For most people, a goal weight anywhere in the healthy BMI range — not necessarily the specific IBW number — is the right target. The formulas are a starting point for the conversation, not the final answer.
How to Use the Ideal Weight Calculator
Use the CalcCenter Ideal Weight Calculator to see results from all four formulas at once:
- Select biological sex — the formulas use different base weights and per-inch increments for men and women.
- Enter height in inches — convert feet and inches: multiply feet × 12 and add remaining inches (e.g., 5'9" = 69 inches).
- Select frame size — use the wrist circumference method described above if unsure. When in doubt, choose medium.
The calculator returns all four formula results plus the healthy BMI range for your height. The spread between the four results is a built-in uncertainty range — your true ideal weight almost certainly falls somewhere within that spread.

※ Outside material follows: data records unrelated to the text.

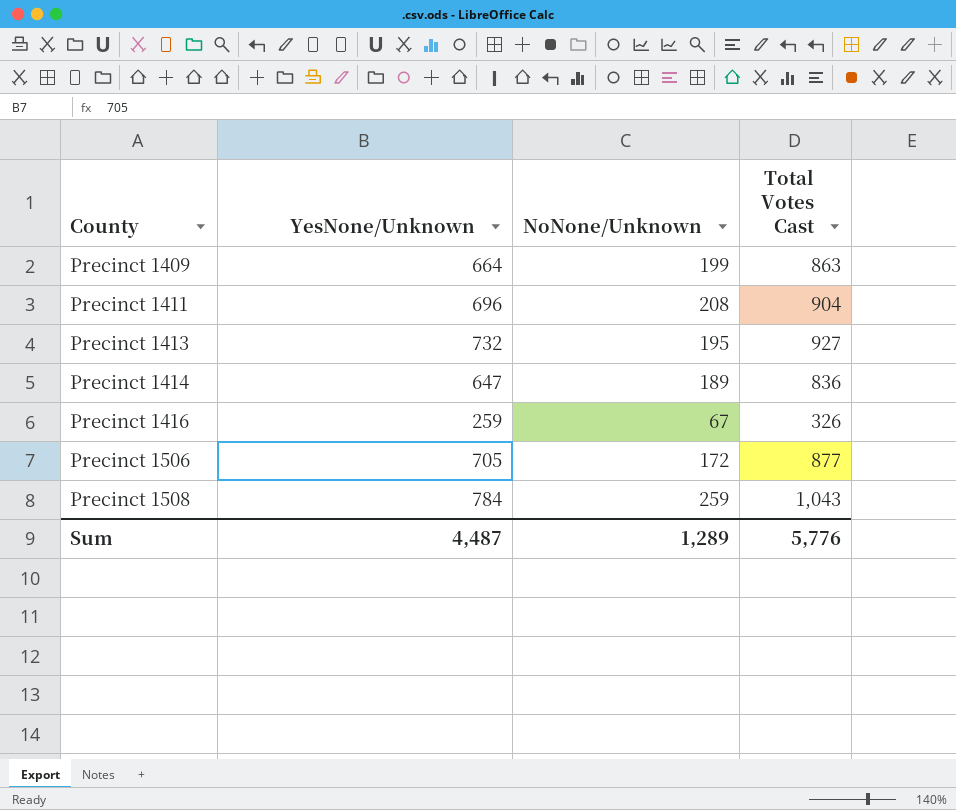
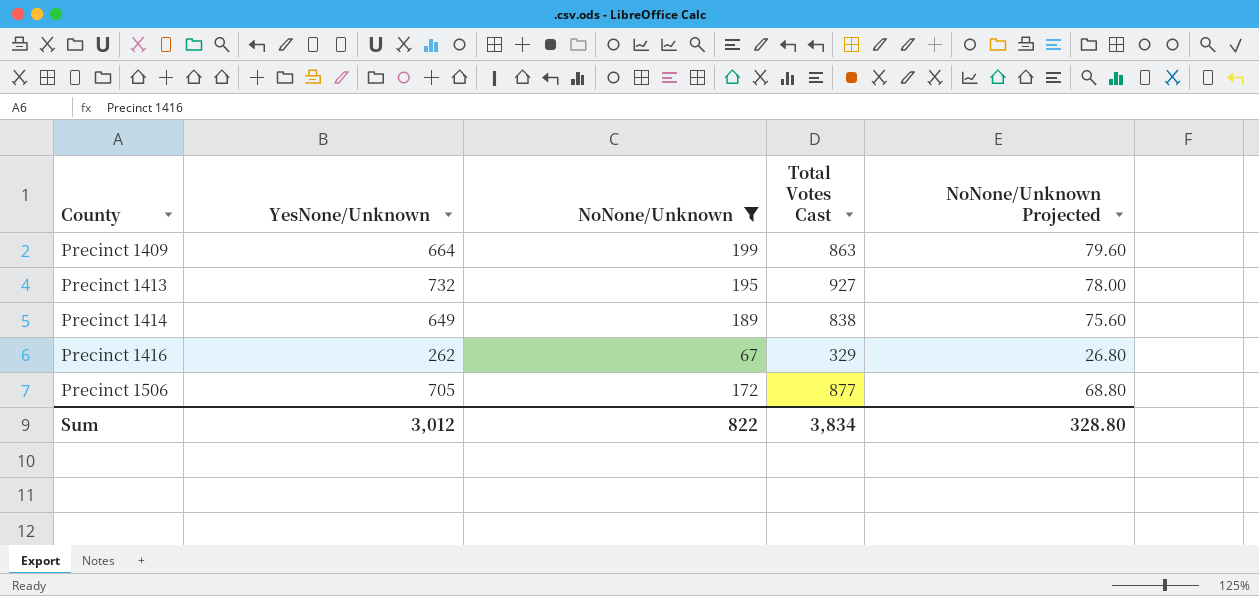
filter: none -> NoNone/Unknown <= 199
column NoNone/Unknown Projected | formula: none -> [NoNone/Unknown] * 0.4
Precinct 1414 | YesNone/Unknown: 647 -> 649
Precinct 1414 | Total Votes Cast: 836 -> 838
Precinct 1416 | YesNone/Unknown: 259 -> 262
Precinct 1416 | Total Votes Cast: 326 -> 329
Sum | YesNone/Unknown: 4,487 -> 3,012
Sum | NoNone/Unknown: 1,289 -> 822
Sum | Total Votes Cast: 5,776 -> 3,834

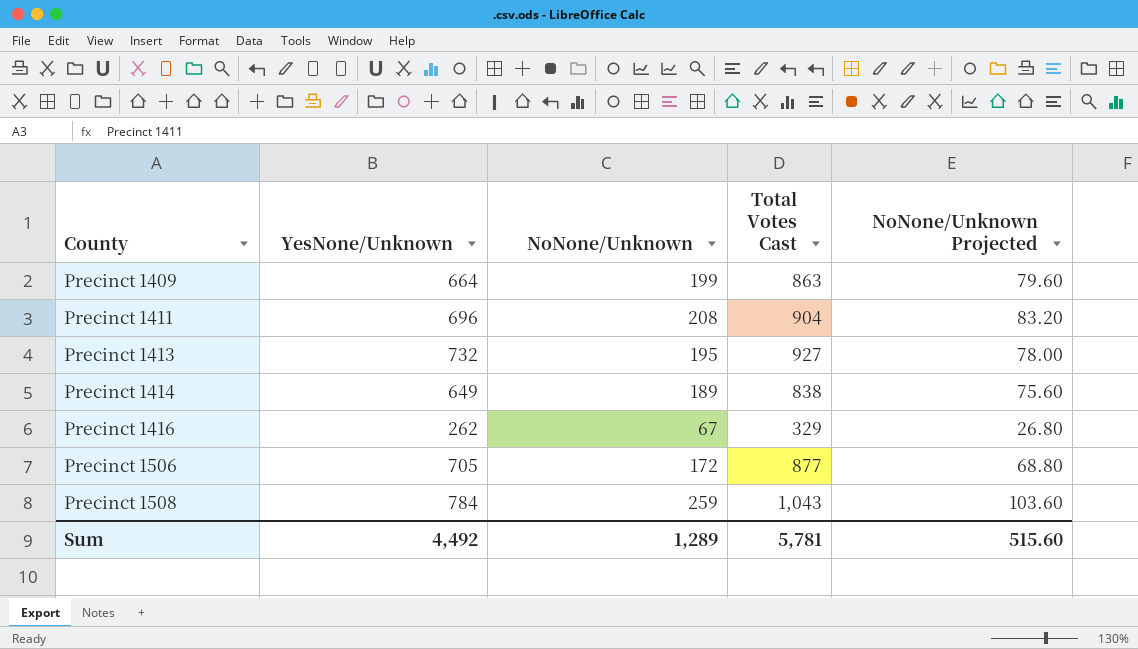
filter: NoNone/Unknown <= 199 -> none
Sum | YesNone/Unknown: 3,012 -> 4,492
Sum | NoNone/Unknown: 822 -> 1,289
Sum | Total Votes Cast: 3,834 -> 5,781
Sum | NoNone/Unknown Projected: 328.80 -> 515.60

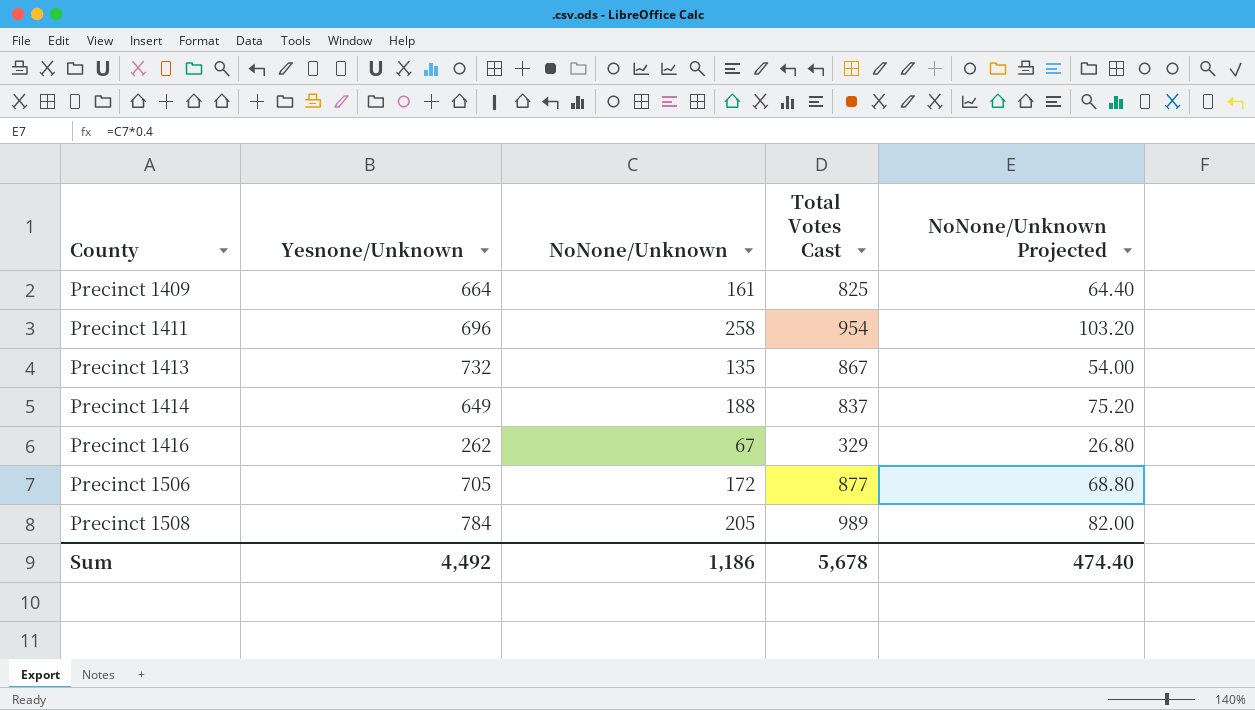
column name: YesNone/Unknown -> Yesnone/Unknown
Precinct 1409 | NoNone/Unknown: 199 -> 161
Precinct 1409 | Total Votes Cast: 863 -> 825
Precinct 1409 | NoNone/Unknown Projected: 79.60 -> 64.40
Precinct 1411 | NoNone/Unknown: 208 -> 258
Precinct 1411 | Total Votes Cast: 904 -> 954
Precinct 1411 | NoNone/Unknown Projected: 83.20 -> 103.20
Precinct 1413 | NoNone/Unknown: 195 -> 135
Precinct 1413 | Total Votes Cast: 927 -> 867
Precinct 1413 | NoNone/Unknown Projected: 78.00 -> 54.00
Precinct 1414 | NoNone/Unknown: 189 -> 188
Precinct 1414 | Total Votes Cast: 838 -> 837
Precinct 1414 | NoNone/Unknown Projected: 75.60 -> 75.20
Precinct 1508 | NoNone/Unknown: 259 -> 205
Precinct 1508 | Total Votes Cast: 1,043 -> 989
Precinct 1508 | NoNone/Unknown Projected: 103.60 -> 82.00
Sum | NoNone/Unknown: 1,289 -> 1,186
Sum | Total Votes Cast: 5,781 -> 5,678
Sum | NoNone/Unknown Projected: 515.60 -> 474.40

For a complete picture of your health, combine IBW with BMI, body fat percentage, and your Total Daily Energy Expenditure (TDEE) to understand both your weight target and the calorie balance needed to reach and maintain it.
Key Takeaways
- Four formulas — Hamwi, Devine, Robinson, Miller — each produce slightly different ideal weight estimates; the spread is typically 10–20 lbs.
- The Devine formula is the clinical standard, used most often for drug dosing calculations in hospitals and pharmacies.
- Frame size (small/medium/large) adjusts all estimates by ±10% based on bone structure.
- Formula results are least reliable outside the 5'0"–6'3" range; use the healthy BMI range as a cross-check.
- Athletes and muscular individuals should prioritize body fat percentage over IBW formulas.
- A realistic personal goal weight is one within the healthy BMI range (18.5–24.9), achievable through sustainable habits, and confirmed appropriate by your healthcare provider.